Alors qu’elle a été votée à l’unanimité à l’Assemblée nationale en juin, la loi « visant à protéger la rémunération des agriculteurs », dite loi Egalim 2, ne satisfait pas les sénateurs. Ils veulent en corriger les « effets de bord » et « rééquilibrer le rapport de force dans la négociation ». Ils estiment que la pression est trop forte sur le maillon industriel. Si l’objectif de la loi de renforcer la position des producteurs dans les négociations est partagé par les sénateurs, ça coince sur les modalités pratiques, nous dit-on au cabinet du ministre de l’Agriculture.

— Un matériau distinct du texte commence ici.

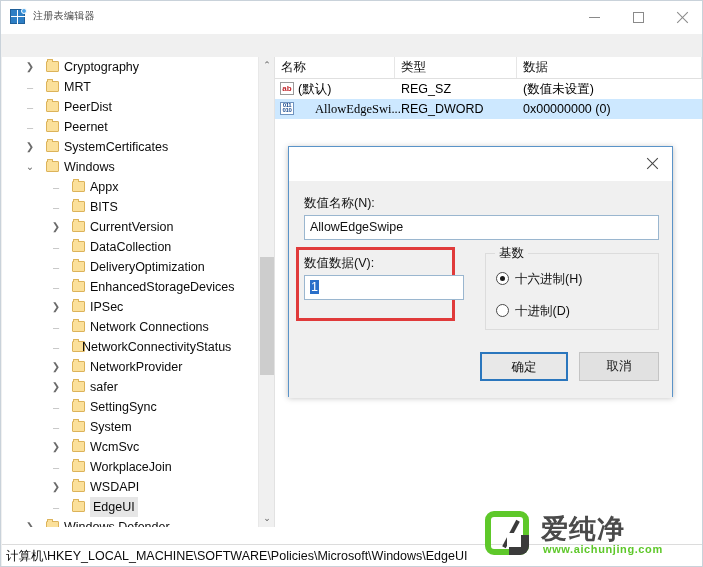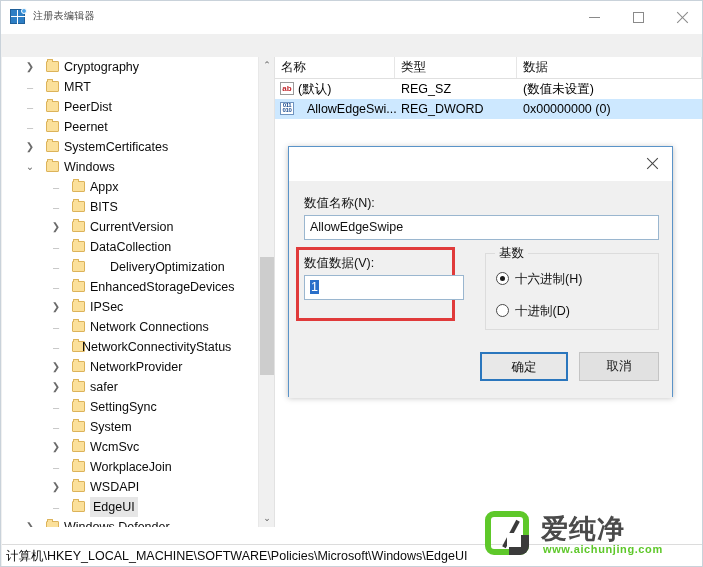--- a/index.html
+++ b/index.html
@@ -291,7 +291,7 @@
           </div>
           <div class="lrow sel">
             <span class="ic-dw">011<br>010</span>
-            <span class="c" style="left: 32px; width: 98px;">AllowEdgeSwi...</span>
+            <span class="c" style="left: 40px; width: 98px; font-family: Liberation Serif, serif;">AllowEdgeSwi...</span>
             <span class="c" style="left: 126px; width: 116px;">REG_DWORD</span>
             <span class="c" style="left: 248px; width: 175px;">0x00000000 (0)</span>
           </div>

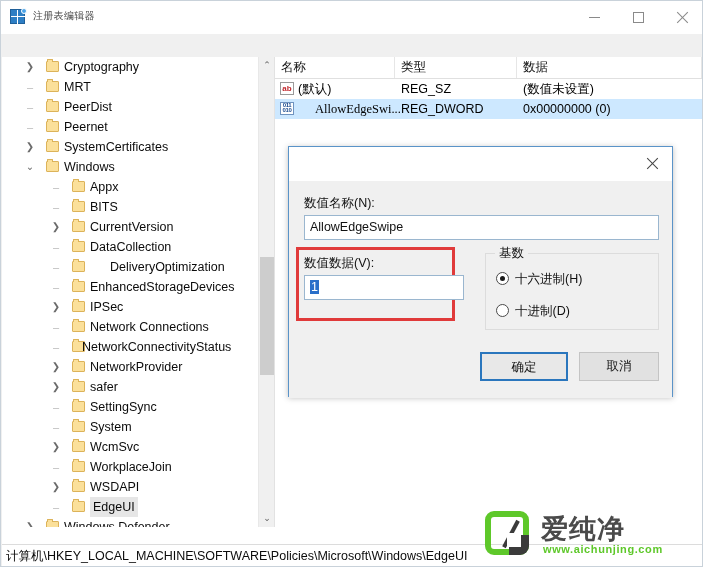--- a/index.html
+++ b/index.html
@@ -200,7 +200,7 @@
           <div class="trow" style="top: 200px; position: absolute; left: 0px; width: 256px;">
             <span class="dash" style="left: 48px;">–</span>
             <span class="fld" style="left: 70px;"></span>
-            <span class="lbl" style="left: 88px; margin-left: 20px;">DeliveryOptimization</span>
+            <span class="lbl" style="left: 88px;">DeliveryOptimization</span>
           </div>
           <div class="trow" style="top: 220px; position: absolute; left: 0px; width: 256px;">
             <span class="dash" style="left: 48px;">–</span>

Des craintes sur l’efficacité

Les sénateurs émettent aussi de très forts doutes sur l’efficacité de cette loi. Dans un rapport publié le 15 septembre, la commission économique du Sénat chiffre à environ 20 % la part du revenu des agriculteurs concerné par le texte. Il ne s’applique qu’à une petite part de la production, car il concerne seulement les produits vendus en grande distribution. Et parmi ceux-ci, pas les produits sous marque de distributeur, ni les ventes aux coopératives ou en circuits courts, relève le document. Le revenu des agriculteurs est aussi fortement affecté par l’évolution des charges, par la Pac, ou encore les marchés mondiaux, met en avant Anne-Catherine Loisier (Union centriste), sénatrice rapporteuse du texte.

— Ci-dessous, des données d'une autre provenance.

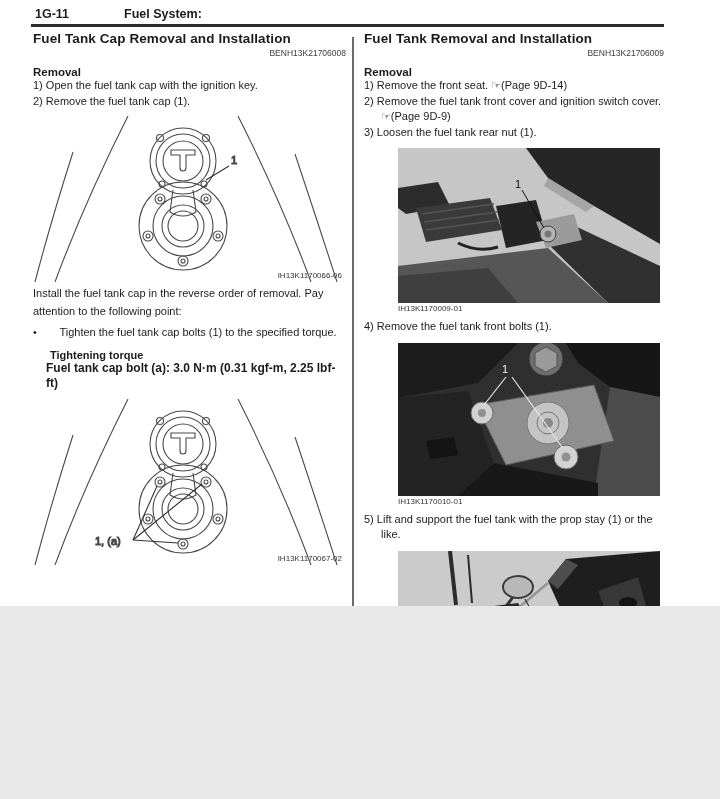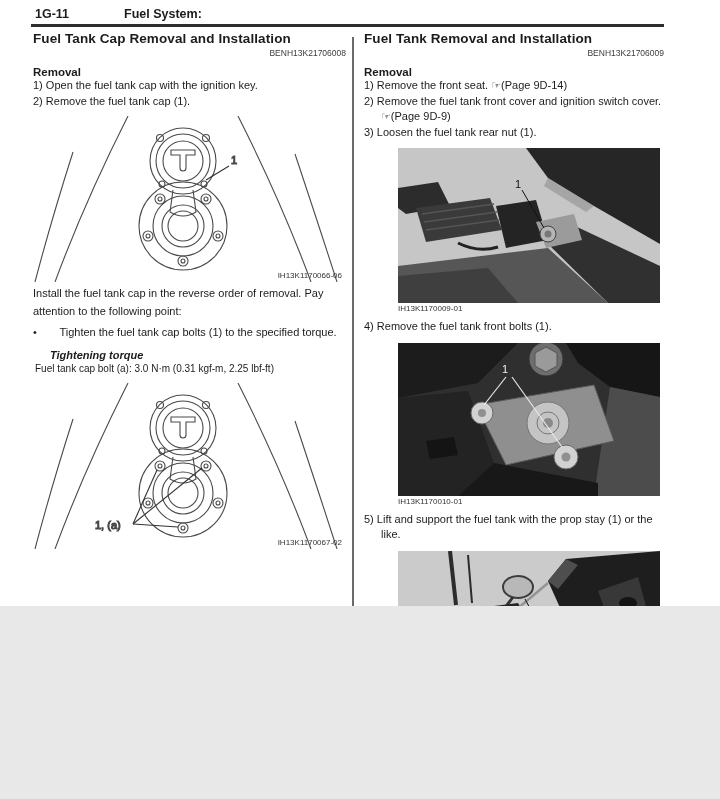--- a/index.html
+++ b/index.html
@@ -23,7 +23,7 @@
   .bullet-row{display:flex;margin-top:5px;font-size:11px;line-height:15.5px;}
   .bullet-marker{width:17px;flex:0 0 17px;}
   .bullet-text{flex:1;text-align:center;}
-  .torque-head{font-size:11px;font-weight:bold;margin:8px 0 0 17px;font-style:italic;}
+  .torque-head{font-size:11px;font-weight:bold;margin:8px 0 0 17px;}
   .torque-spec{font-size:10px;font-weight:normal;line-height:15.5px;margin-left:2px;}
   .line-fig{position:relative;margin-top:7px;width:313px;height:166px;}
   .line-fig svg{display:block;}

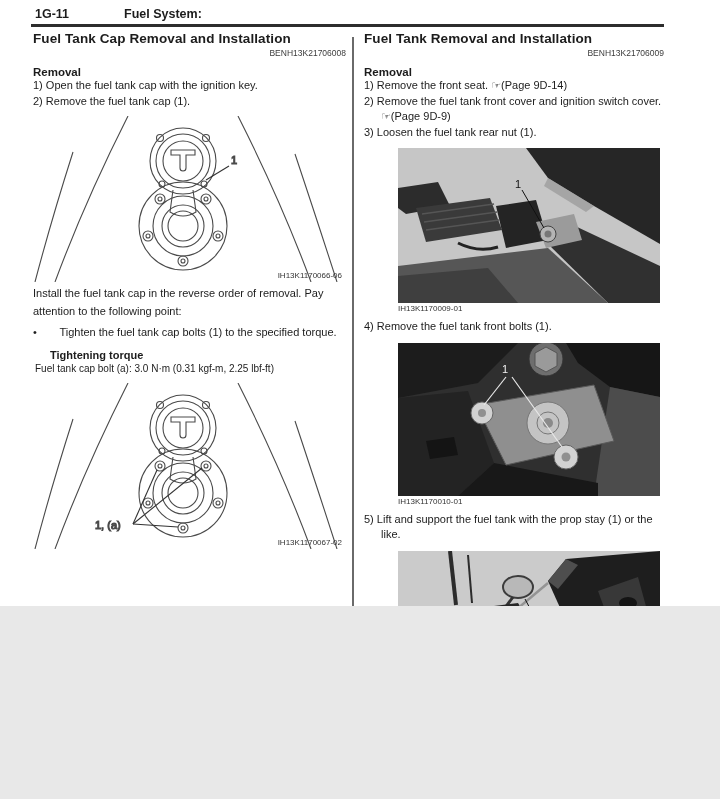--- a/index.html
+++ b/index.html
@@ -24,7 +24,7 @@
   .bullet-marker{width:17px;flex:0 0 17px;}
   .bullet-text{flex:1;text-align:center;}
   .torque-head{font-size:11px;font-weight:bold;margin:8px 0 0 17px;}
-  .torque-spec{font-size:10px;font-weight:normal;line-height:15.5px;margin-left:2px;}
+  .torque-spec{font-size:12px;font-weight:bold;line-height:15.5px;margin-left:13px;}
   .line-fig{position:relative;margin-top:7px;width:313px;height:166px;}
   .line-fig svg{display:block;}
   .fig-label{position:absolute;right:4px;bottom:2px;font-size:8px;color:#333;}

À l’heure où nous mettons sous presse, le vote en séance publique n’a pas encore eu lieu. Mais gouvernement et sénateurs ont déjà avancé qu’une commission mixte paritaire de conciliation pourrait se tenir début octobre. Il faudra aller vite, afin que le texte puisse entrer en vigueur avant la fin de la prochaine période de négociations commerciales, début 2022.